In order to have a productive conversation about a topic without getting derailed by misconceptions, first we need to eliminate any confusion about how the terms are being used. So here’s how I’m using the following terms throughout this article:
Analytics: The science of applying a structured method to solve a business problem using data and analysis to drive impact. 
Business analytics: The use of simpler analytics methodologies on past data. 
Advanced analytics: Everything else, including predictive analytics. 
Business analysis: The activities associated with defining and understanding business problems and determining the right solution. Such activities include problem identification, requirements discovery, analysis, specification, validation, approval, as well as knowledge transfer about desired outcomes, requirements, assumptions, and risks to the delivery team.
Just based on these definitions, it’s pretty clear that business analytics (as well as advanced analytics) can have a huge impact in the quality of business analysis. Analytics can help you understand the specifics of the problem you’re trying to solve, and add precision to decisions about priorities, requirements and design.
Here are some examples of how business analysts can use analytics to improve the quality of their solutions:
- A BA working on the prioritization of change requests submitted by users of an internal application can use analytics to determine how many people would benefit from each of the proposed improvements and make prioritizing recommendations accordingly. (E.g., “500 users need to reply to a message in our platform each month, and in average each of these users replies to 10 messages a month. 30% of the time users have to change the “From:” field before replying so the message is sent from a shared account. The “reply-from” enhancement meant to facilitate changing the “From:” field will affect 500 x 30% = 150 users and 500 x 30% x 10 = 1,500 replies per month. We recommend bumping this improvement to the top so it’s implemented before this other planned enhancement that will only affect 12 users performing an average of 3 actions per month.”).

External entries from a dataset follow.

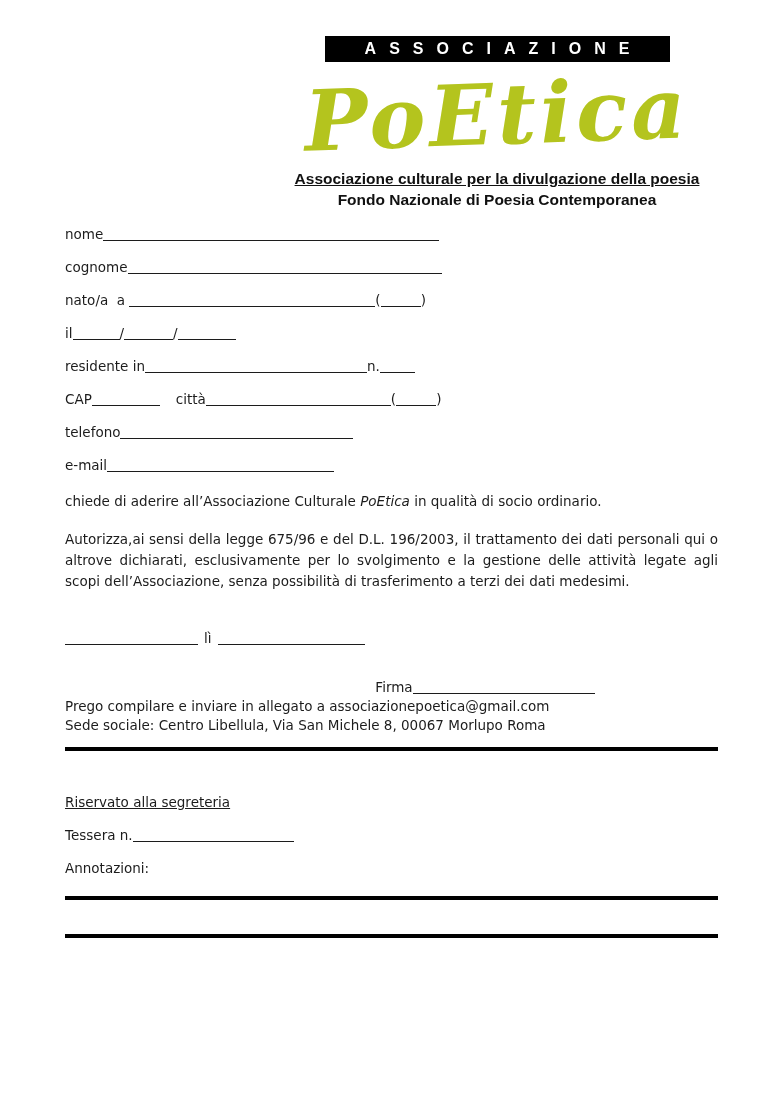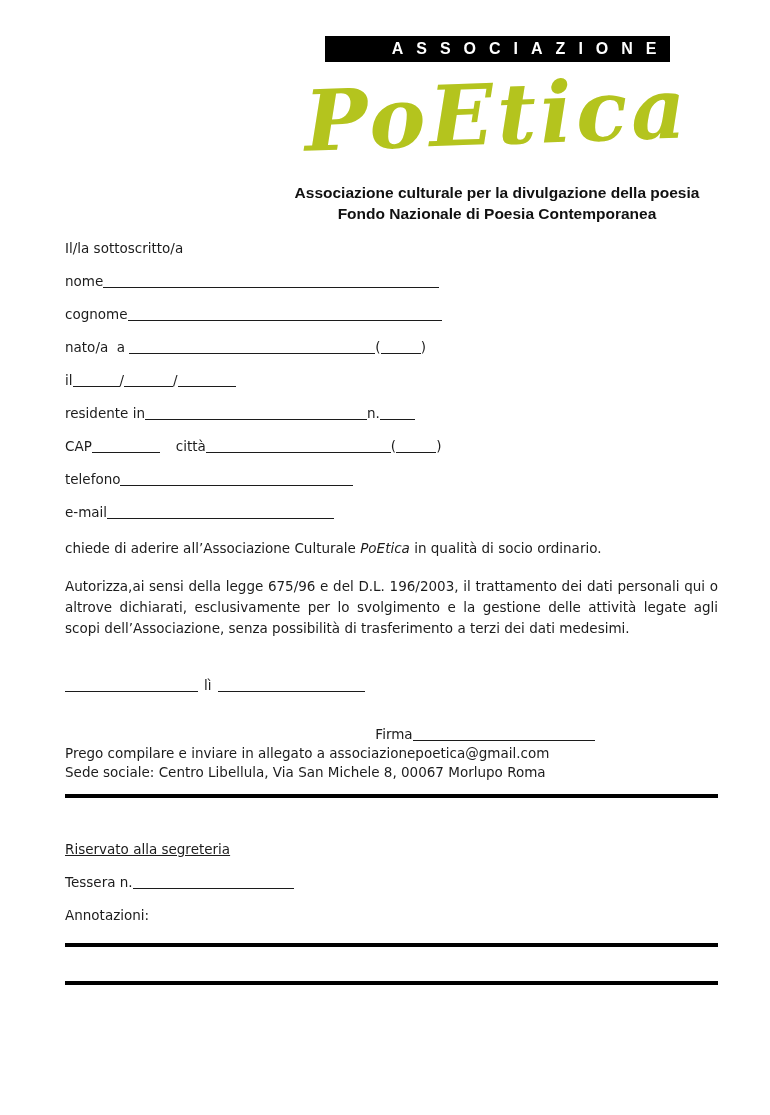"ASSOCIAZIONE" .banner { justify-content: flex-end -> center }
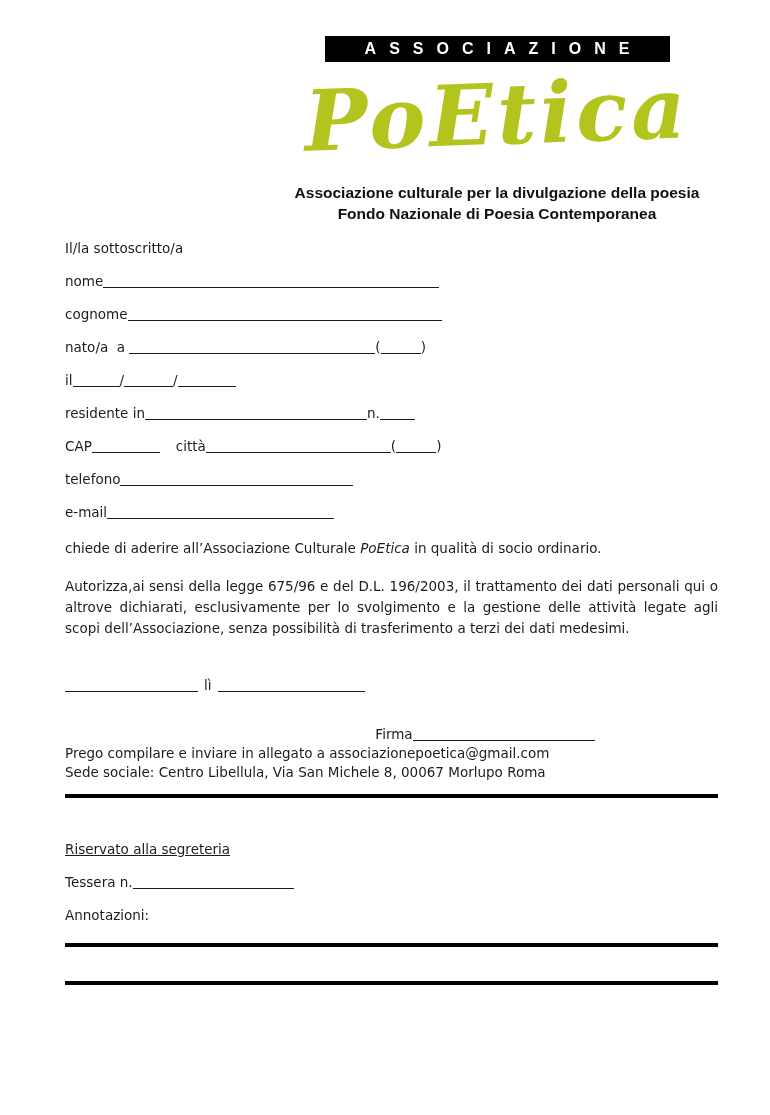"Associazione culturale per la" .subtitle.first { margin-top: 18px -> 4px; text-decoration: none -> underline }
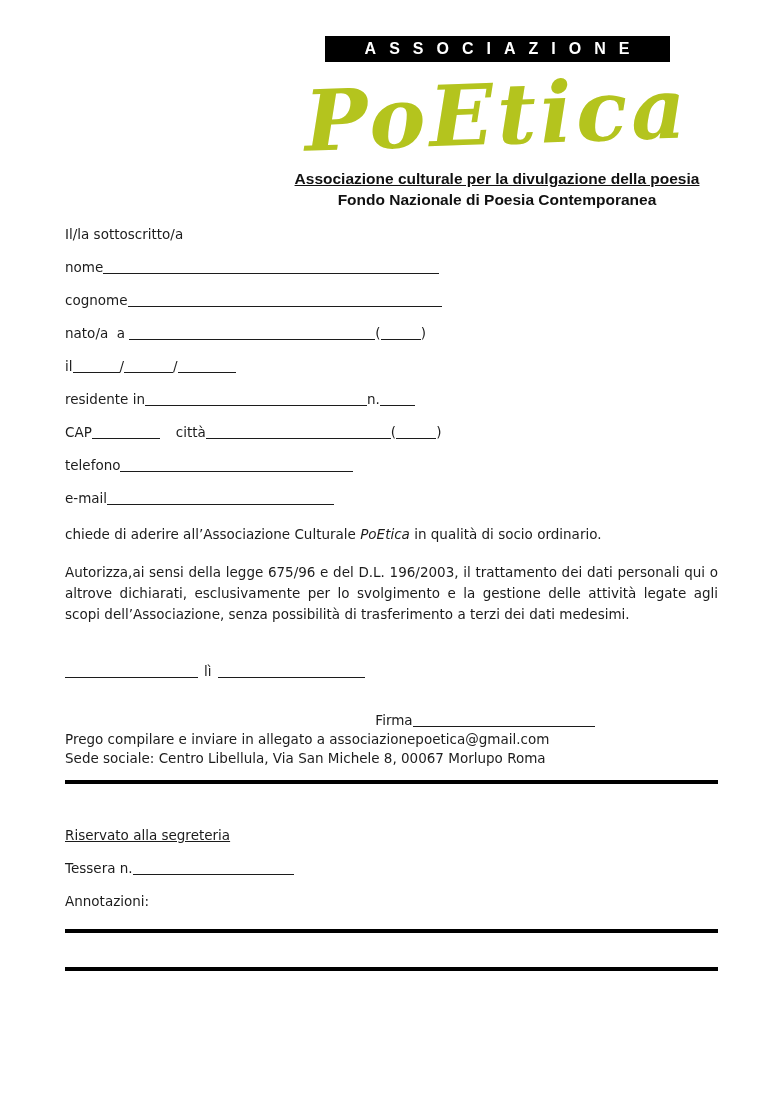"Il/la sottoscritto/a" div.frow { html: <div> <span>Il/la sottoscritto/a</span> </div> -> none }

- A BA working for a credit card issuer and responsible for a system that manages the credit card approval process examines historical data and notices that the company is showing signs of increased losses and incorrect actions for customers. She uses descriptive analytics to divide customers into multiple segments and recommends the company moves from the existing single model for predicting risk for all customers to distinct risk models that handle only a subset of all customers. The change improves the accuracy in risk modeling and creates millions in loss savings.

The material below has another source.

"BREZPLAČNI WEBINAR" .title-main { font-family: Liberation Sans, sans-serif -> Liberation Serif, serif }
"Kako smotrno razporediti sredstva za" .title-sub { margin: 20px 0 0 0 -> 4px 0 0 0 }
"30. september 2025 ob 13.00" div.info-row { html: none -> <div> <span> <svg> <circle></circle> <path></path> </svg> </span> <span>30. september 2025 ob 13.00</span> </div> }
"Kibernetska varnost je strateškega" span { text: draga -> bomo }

- A BA working for a retail business and responsible for specifying a solution to enable the company to implement a survey to collect the preferences of its “high value customers” uses historical data to expand the reach of the customer survey.
As you can see from these examples, analytics helps BA find better solutions to the problems they’re trying to solve. Business analytics and advanced analytics are extremely useful problem-solving tools. Used well, they can make for better software products, happier customers, higher profitability, more productive employees, improved accuracy in risk modeling, quicker work turnaround, and all sorts of positive outcomes.

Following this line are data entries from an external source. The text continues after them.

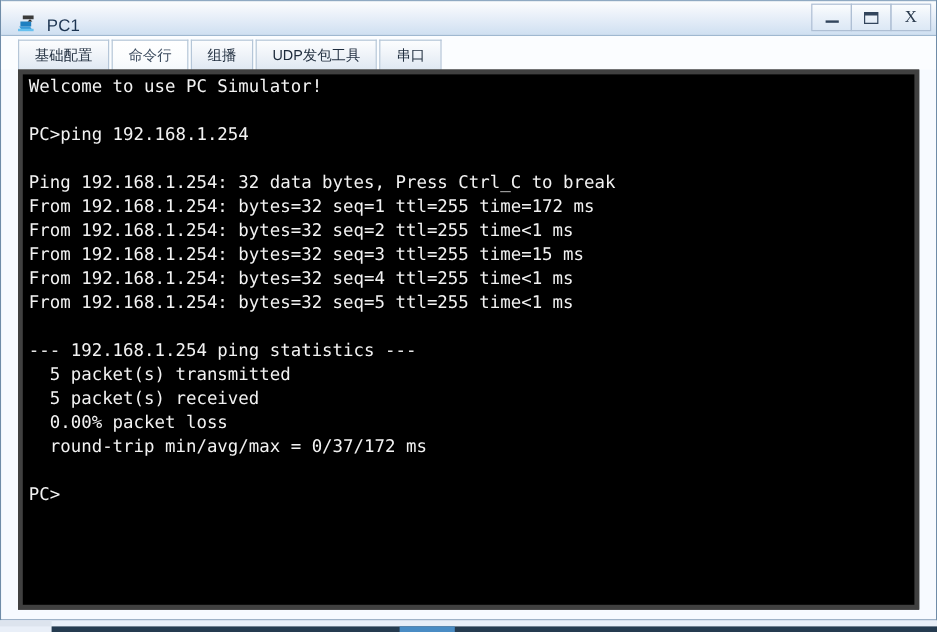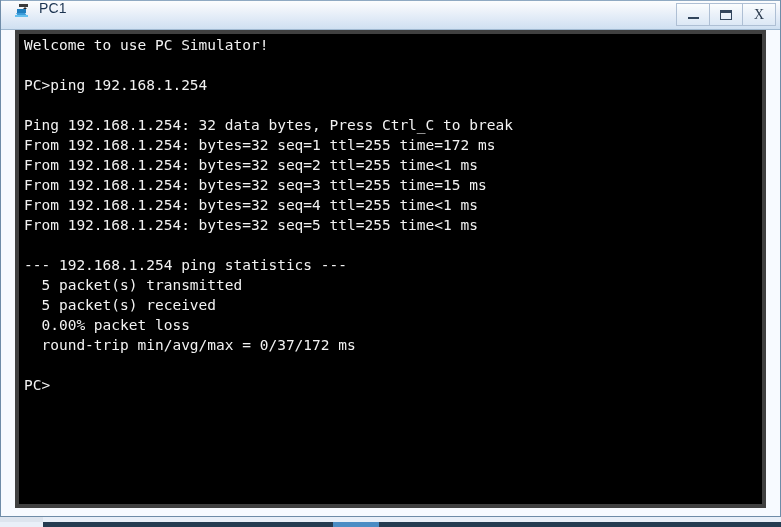"PC1" #titlebar { align-items: flex-start -> flex-end }
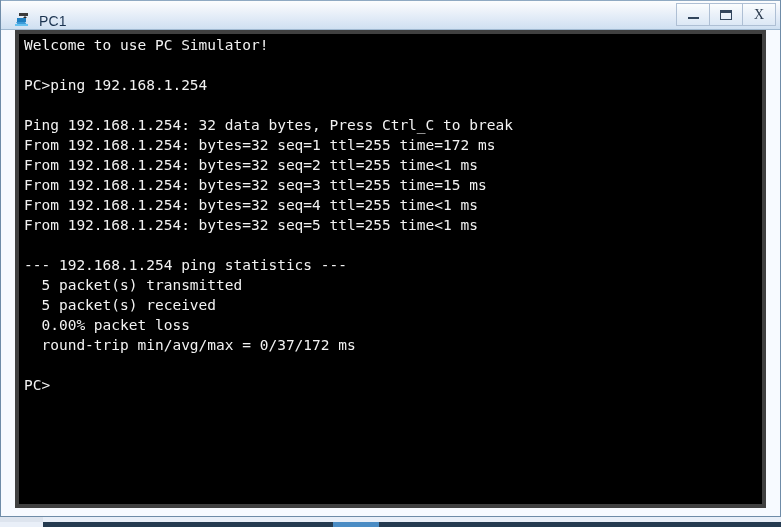"基础配置" div { html: none -> <div> <div> <span>基础配置</span> </div> <div> <span>命令行</span> </div> <div> <span>组播</span> </div> <div> <span>UDP发包工具</span> </div> <div> <span>串口</span> </div> </div> }
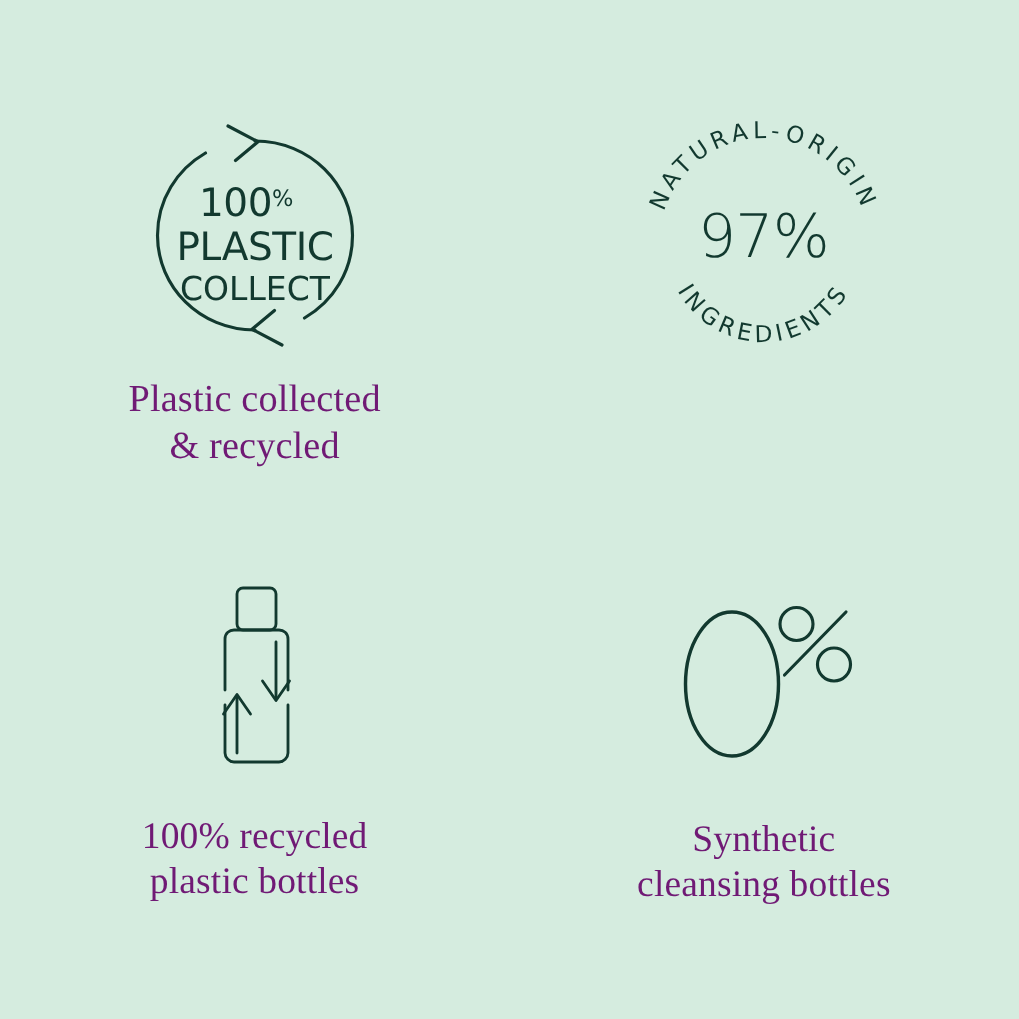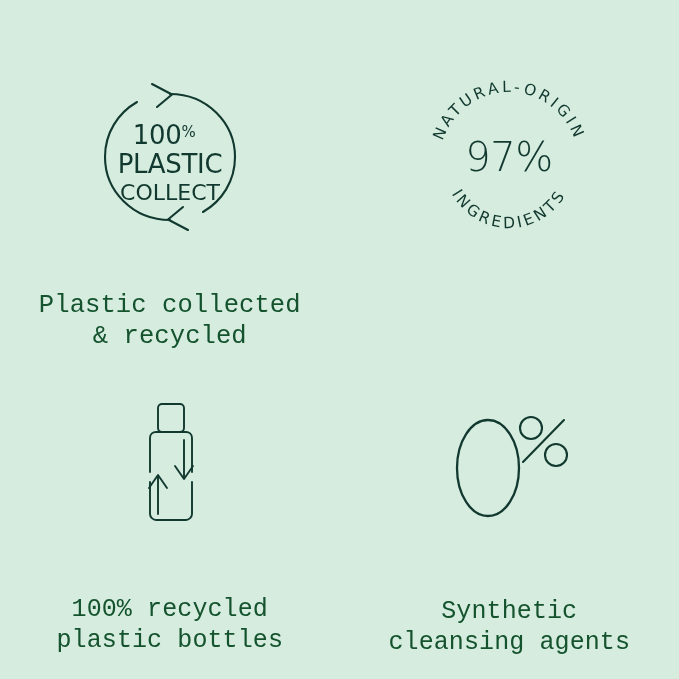"100%" .cell { gap: 40px -> none }
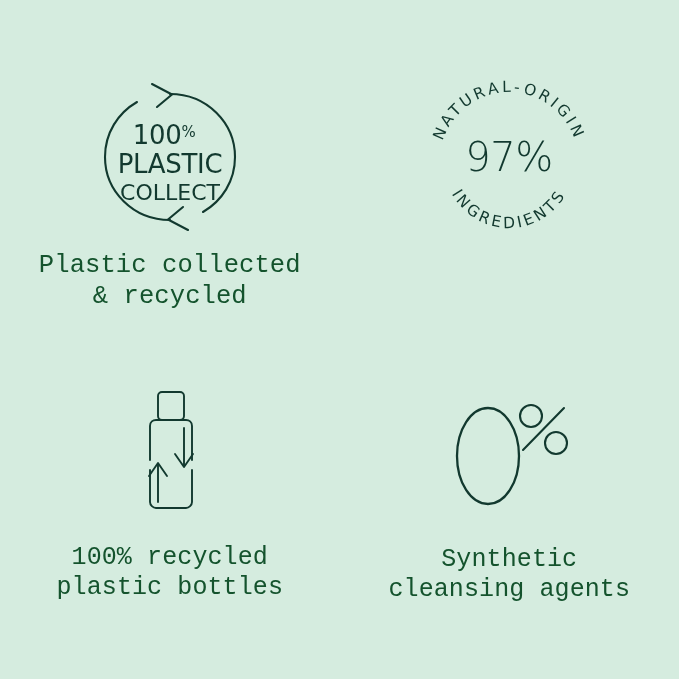"Plastic collected" .caption { color: #14532d -> #701a75; font-family: Liberation Mono, monospace -> Liberation Serif, serif }
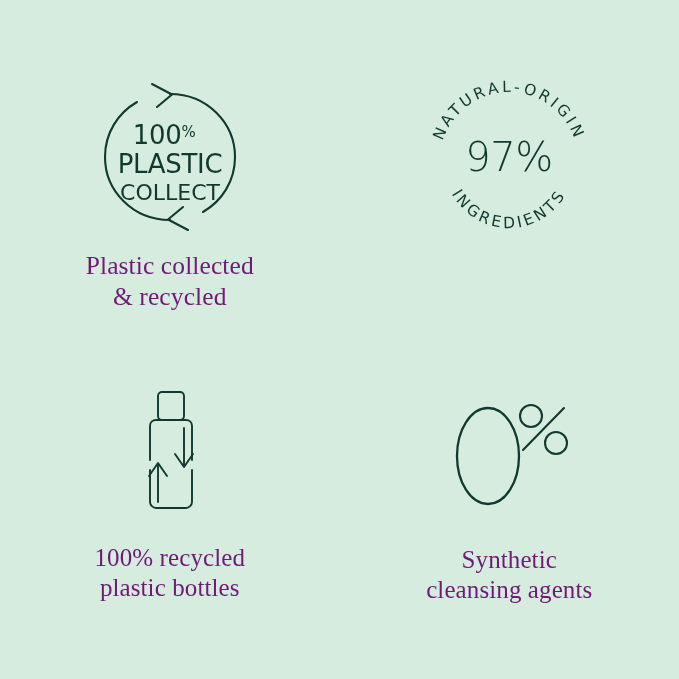"Synthetic" div.caption { text: agents -> bottles }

So to answer the reader’s question, not only it’s possible for a business analyst to focus on both business analysis and business analytics in the work they do, it can hep you dramatically expand the value you deliver to your organization.
How to get there?
You can’t be great at business analytics without getting out in the real world and start spending time with business data. If you don’t have an opportunity within your workplace, find a nonprofit to help, and get to work analyzing their survey results or Google Analytics data. You don’t need a PhD in statistics, but being familiar with basic statistics will greatly enhance your career as a business analyst with analytics expertise, so find some online resources to help you get a solid grounding on this topic. Statistics training will help you enhance your analytical thinking and look at business problems differently.
For tips on getting started with predictive analytics, check out the resources listed at the end of the article It’s time for business analysts to add machine learning to their “bag of tricks”
Photo: Neerav Bhatt (CC)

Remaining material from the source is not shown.